_Exercise goal_: Below is a listing; repeat exactly the lines from the one containing "shipping method: standard -> DHL" to the one containing "Turkey Wine Bottle Stopper: 2 -> none", both included.

_Given data_:
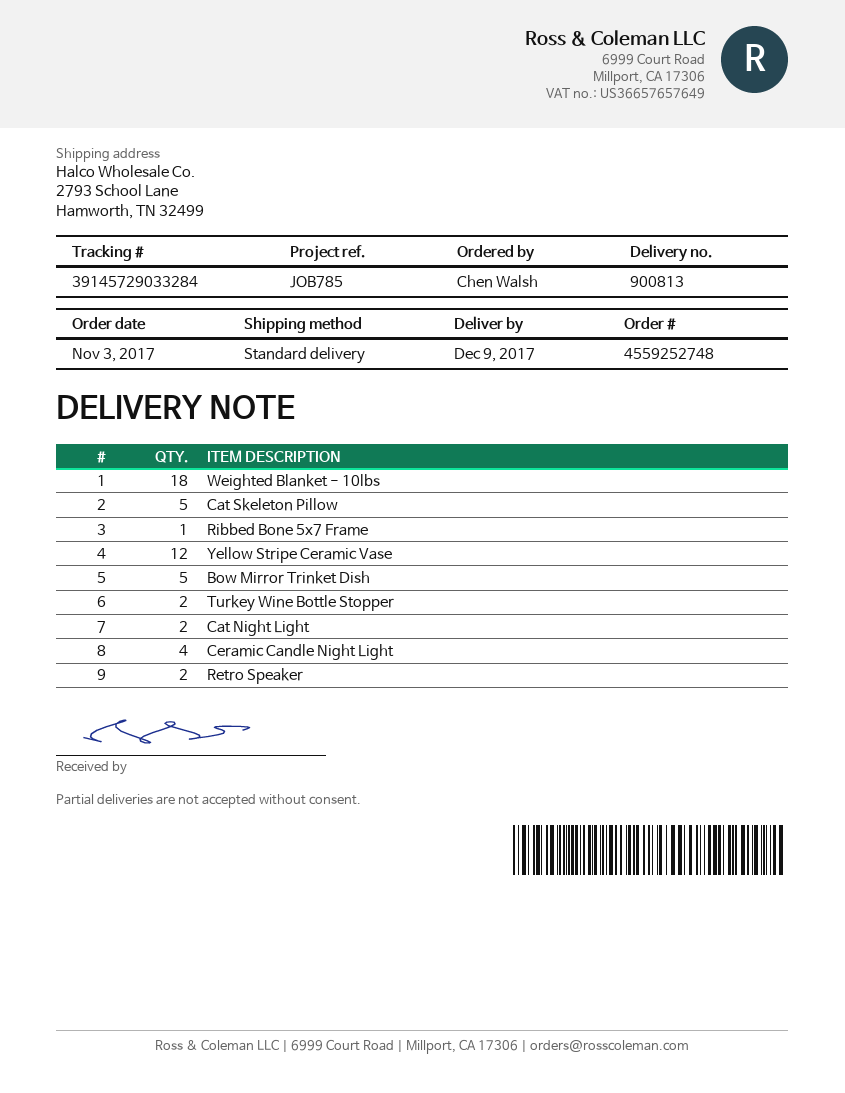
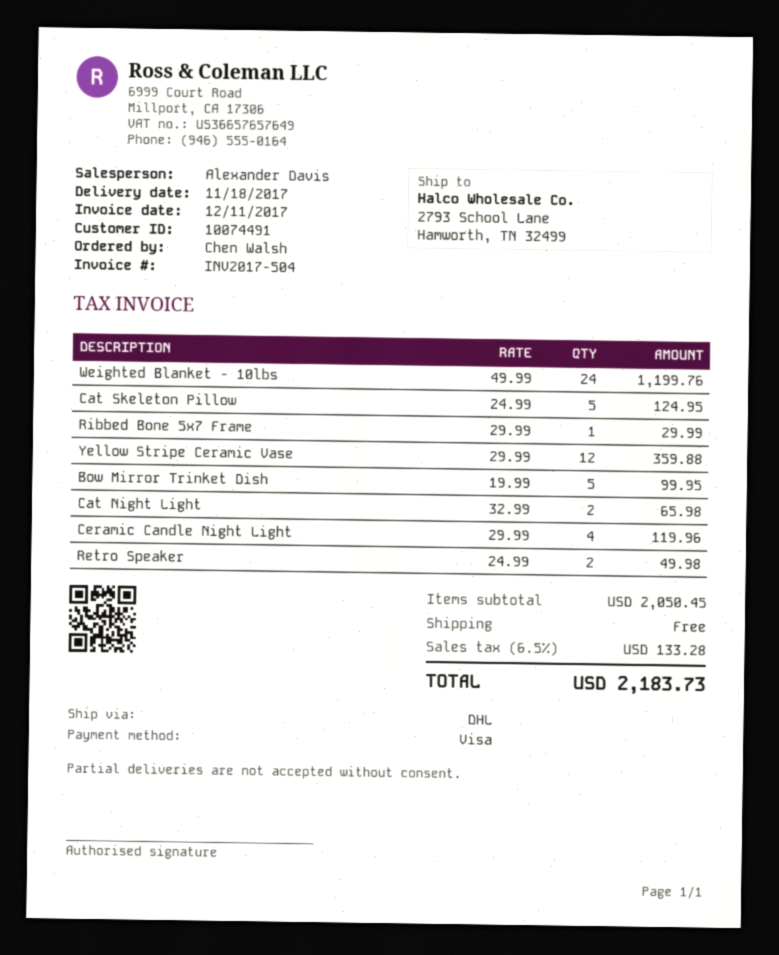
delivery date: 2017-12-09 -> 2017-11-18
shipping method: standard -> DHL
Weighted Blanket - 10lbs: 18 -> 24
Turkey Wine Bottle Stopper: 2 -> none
==
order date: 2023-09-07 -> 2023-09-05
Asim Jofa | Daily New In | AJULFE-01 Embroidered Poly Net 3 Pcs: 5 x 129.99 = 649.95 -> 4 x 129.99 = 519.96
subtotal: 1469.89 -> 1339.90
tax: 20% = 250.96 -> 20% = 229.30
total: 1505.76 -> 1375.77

_Expected output_:
shipping method: standard -> DHL
Weighted Blanket - 10lbs: 18 -> 24
Turkey Wine Bottle Stopper: 2 -> none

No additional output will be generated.